We have a device called "Generic Serial Device" to make it easy to add support for these devices. Add the device to the system just like normal, as explained Control a TV or cable/satellite box. Click the "Advanced" button on the A/VB equipment page to view the device settings, and click the view button next to the device template. Checked the box "Implements DCE", and put this in the command line: Generic_Serial_Device
Now on the A/V equipment page click the "IR/GSD codes" button. Add the commands you want to support just like you would for infrared equipment as explained Control regular A/V equipment. The only difference is that instead you'll be entering the data to send the device to execute the command, or Ruby snippets. Ruby as a simple programming language, yet pretty powerful and flexible. Some simple devices do not have a structured command protocol, you simply send them the string of data to execute a command. For example, click Advanced, Device Templates, Manufacturer: Denon, Category: A/V - Amps/receivers, Model: AVC-A1SRA (RS232), and click "Edit". Under "Infrared Groups", click the "Edit Commands" next to "Denon AVR/AVC protocol #1300". This is a simple protocol--no programming was required. To turn the device off you send it PWSTANDBY follwed by a carriage return. You'll see the syntax is: <$"PWSTANDBY\r"$> where <$"XXX"$> sends XXX to the device, and \r sends a carriage return. You'll see a little snippet of Ruby code for the "On" command. Since we wanted to always unmute the receiver when we turn it on, so it starts in a known state, we need to send PWON followed by MUOFF, but with a 2 second delay in between. While some technical skills are required to setup a serial device, you'll see this is much easier than requiring device drives to be written in C++ or other some other programming language.

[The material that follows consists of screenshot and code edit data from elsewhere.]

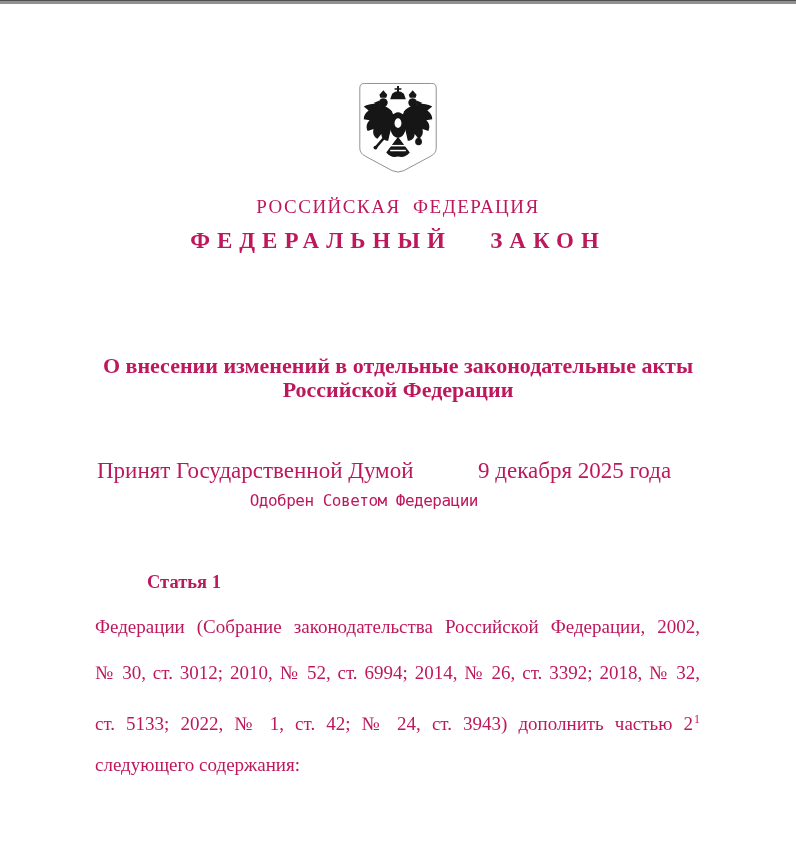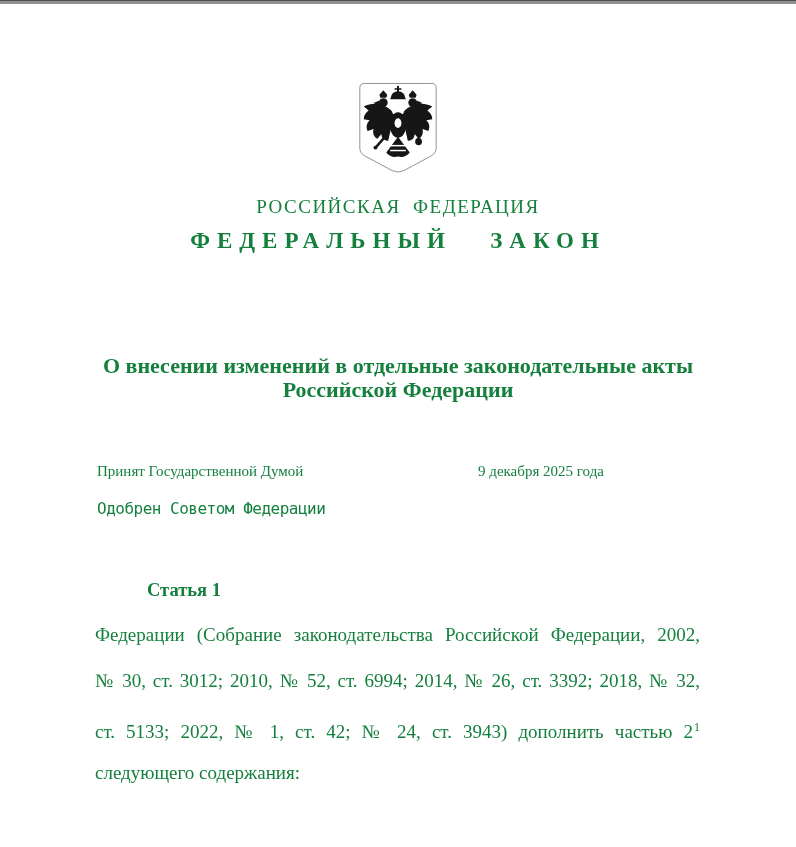"РОССИЙСКАЯ ФЕДЕРАЦИЯ" .page { color: #15803d -> #be185d }
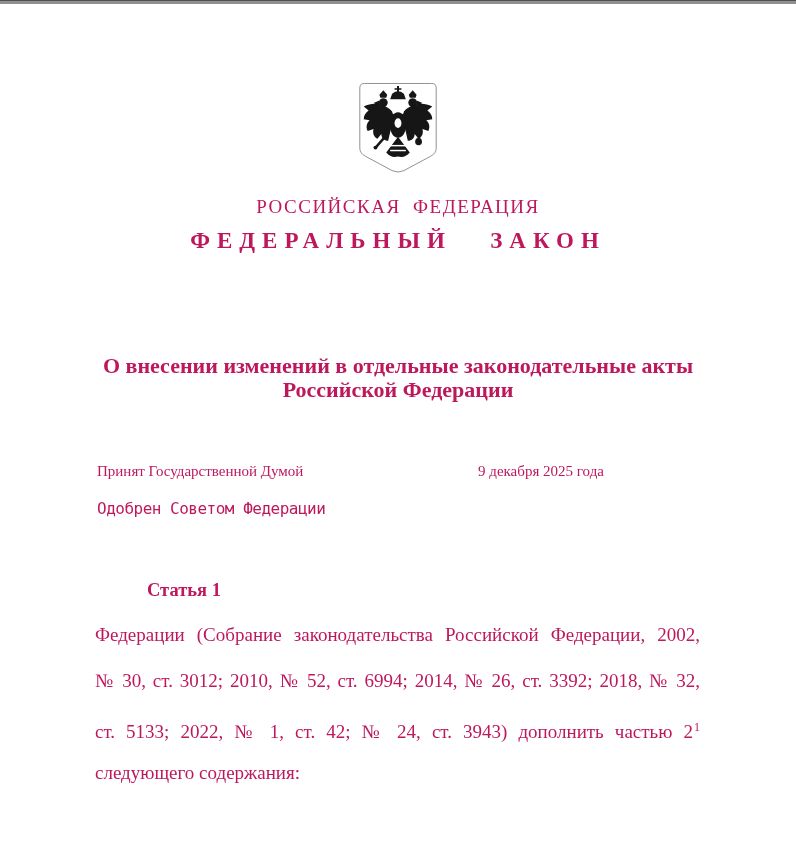"Принят Государственной Думой" .adoption-row { font-size: 15px -> 23px }
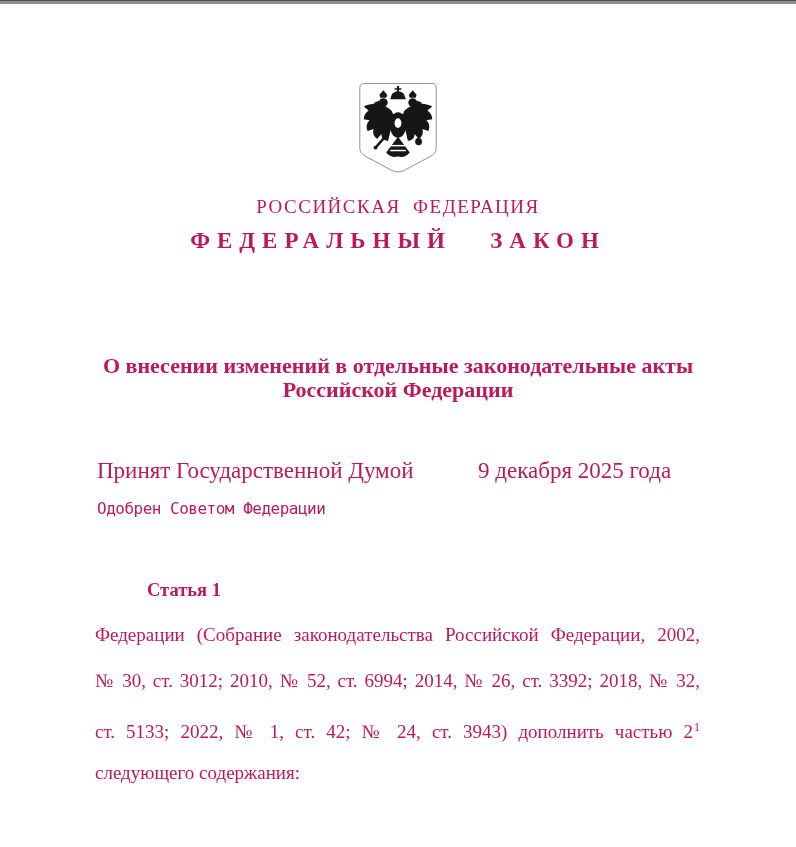"Одобрен Советом Федерации" .adoption-row + .adoption-row { margin-top: 14px -> 6px; text-align: none -> right }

Some devices are not so simple and they require a more complicated command protocol including checksums and so on.. For this you'll need to use Ruby. Refer to other similar GSD devices to see how it is done, or contact LinuxMCE to get assistance from one of our programmers.
How to use it
Just add a media scenario for the device, as explained Control a TV or cable/satellite box
Programmer's guide
The Ruby snippets used by GSD are stored in the InfraredGroup_Command table in the pluto_main, just like Infrared Codes. Also, if you leave "Share my codes" box checked, the GSD codes will be shared too. The logic for determining what GSD codes each device uses is in Infrared_Plugin. The command is Get Infrared Codes--exactly the same like retrieving infrared codes. The GSD (see src/Generic_Serial_Device) is a C++ DCE device that includes an embedded Ruby engine. Whenever it receives a command it forwards it to the Ruby processor. The intent is to have a very light way that non-programmers can add support for the thousands of generic serial devices out there.